Segment Start: Excerpted data

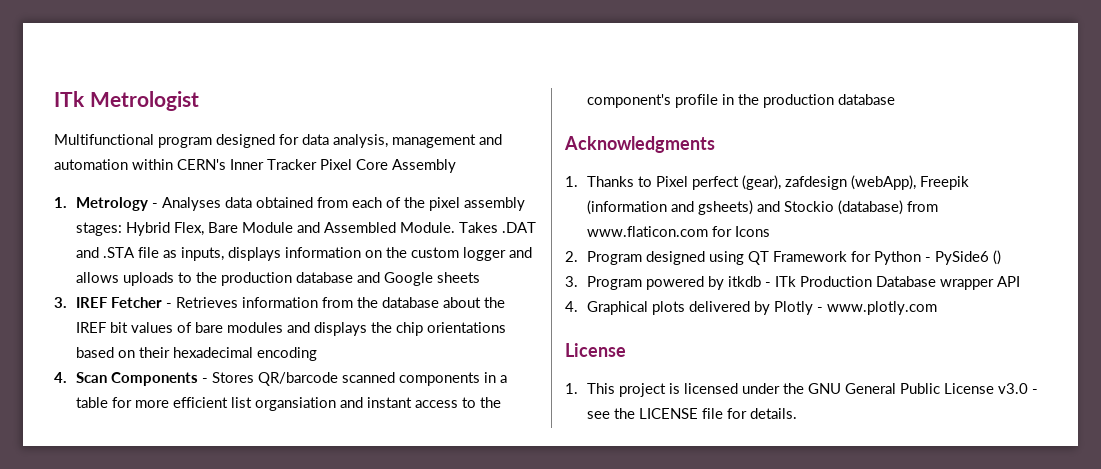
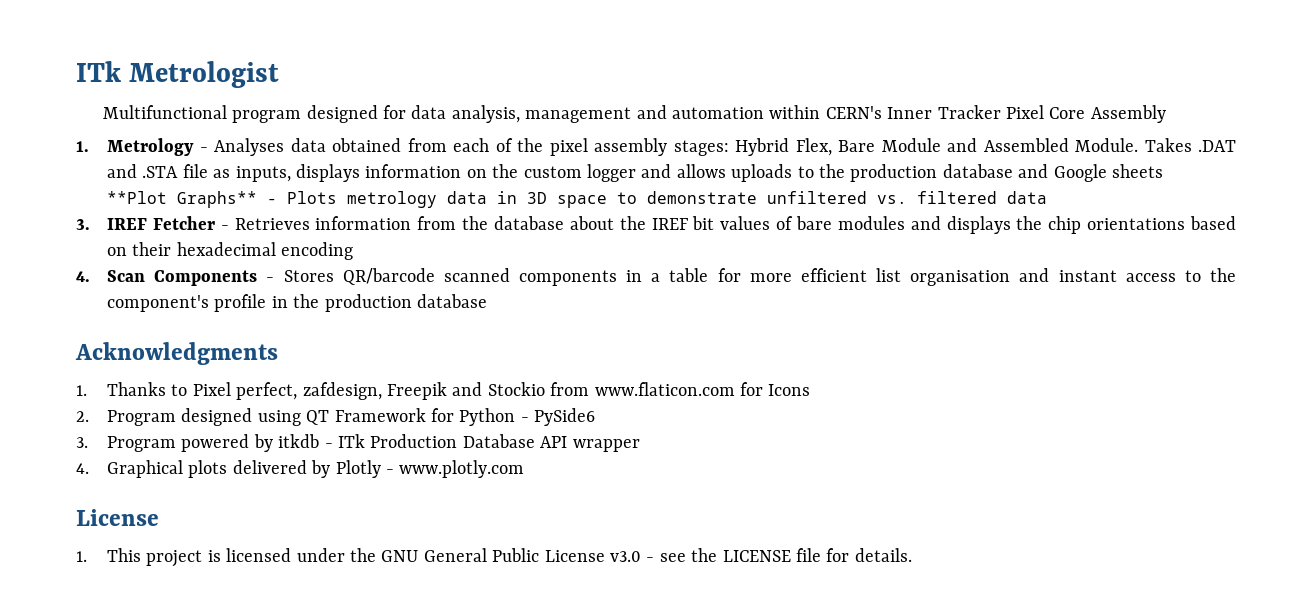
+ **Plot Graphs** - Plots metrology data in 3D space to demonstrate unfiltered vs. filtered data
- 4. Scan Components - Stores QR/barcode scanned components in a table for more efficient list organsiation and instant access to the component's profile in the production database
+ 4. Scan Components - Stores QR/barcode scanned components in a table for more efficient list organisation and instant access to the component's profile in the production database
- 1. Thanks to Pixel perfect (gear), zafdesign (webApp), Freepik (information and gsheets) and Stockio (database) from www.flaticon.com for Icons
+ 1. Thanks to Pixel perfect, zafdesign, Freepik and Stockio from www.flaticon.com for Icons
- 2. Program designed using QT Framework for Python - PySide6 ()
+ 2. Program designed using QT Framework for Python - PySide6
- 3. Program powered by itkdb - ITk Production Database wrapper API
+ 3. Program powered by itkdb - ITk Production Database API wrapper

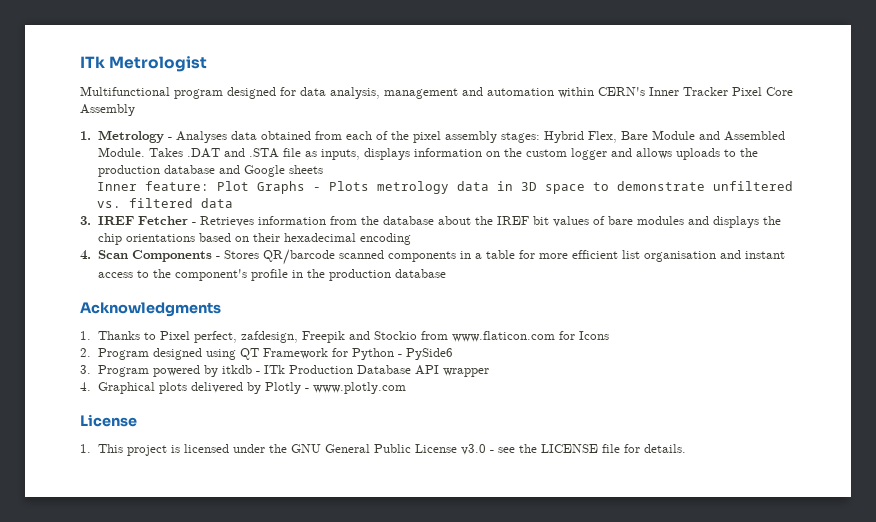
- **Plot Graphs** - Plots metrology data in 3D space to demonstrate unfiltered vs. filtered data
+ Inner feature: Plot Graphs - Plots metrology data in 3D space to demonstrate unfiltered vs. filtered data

Segment End: Excerpted data

Aim of the exercise: Every line above should be transcribed exactly, though no image should be carried over.

The completed task:
+ **Plot Graphs** - Plots metrology data in 3D space to demonstrate unfiltered vs. filtered data
- 4. Scan Components - Stores QR/barcode scanned components in a table for more efficient list organsiation and instant access to the component's profile in the production database
+ 4. Scan Components - Stores QR/barcode scanned components in a table for more efficient list organisation and instant access to the component's profile in the production database
- 1. Thanks to Pixel perfect (gear), zafdesign (webApp), Freepik (information and gsheets) and Stockio (database) from www.flaticon.com for Icons
+ 1. Thanks to Pixel perfect, zafdesign, Freepik and Stockio from www.flaticon.com for Icons
- 2. Program designed using QT Framework for Python - PySide6 ()
+ 2. Program designed using QT Framework for Python - PySide6
- 3. Program powered by itkdb - ITk Production Database wrapper API
+ 3. Program powered by itkdb - ITk Production Database API wrapper

- **Plot Graphs** - Plots metrology data in 3D space to demonstrate unfiltered vs. filtered data
+ Inner feature: Plot Graphs - Plots metrology data in 3D space to demonstrate unfiltered vs. filtered data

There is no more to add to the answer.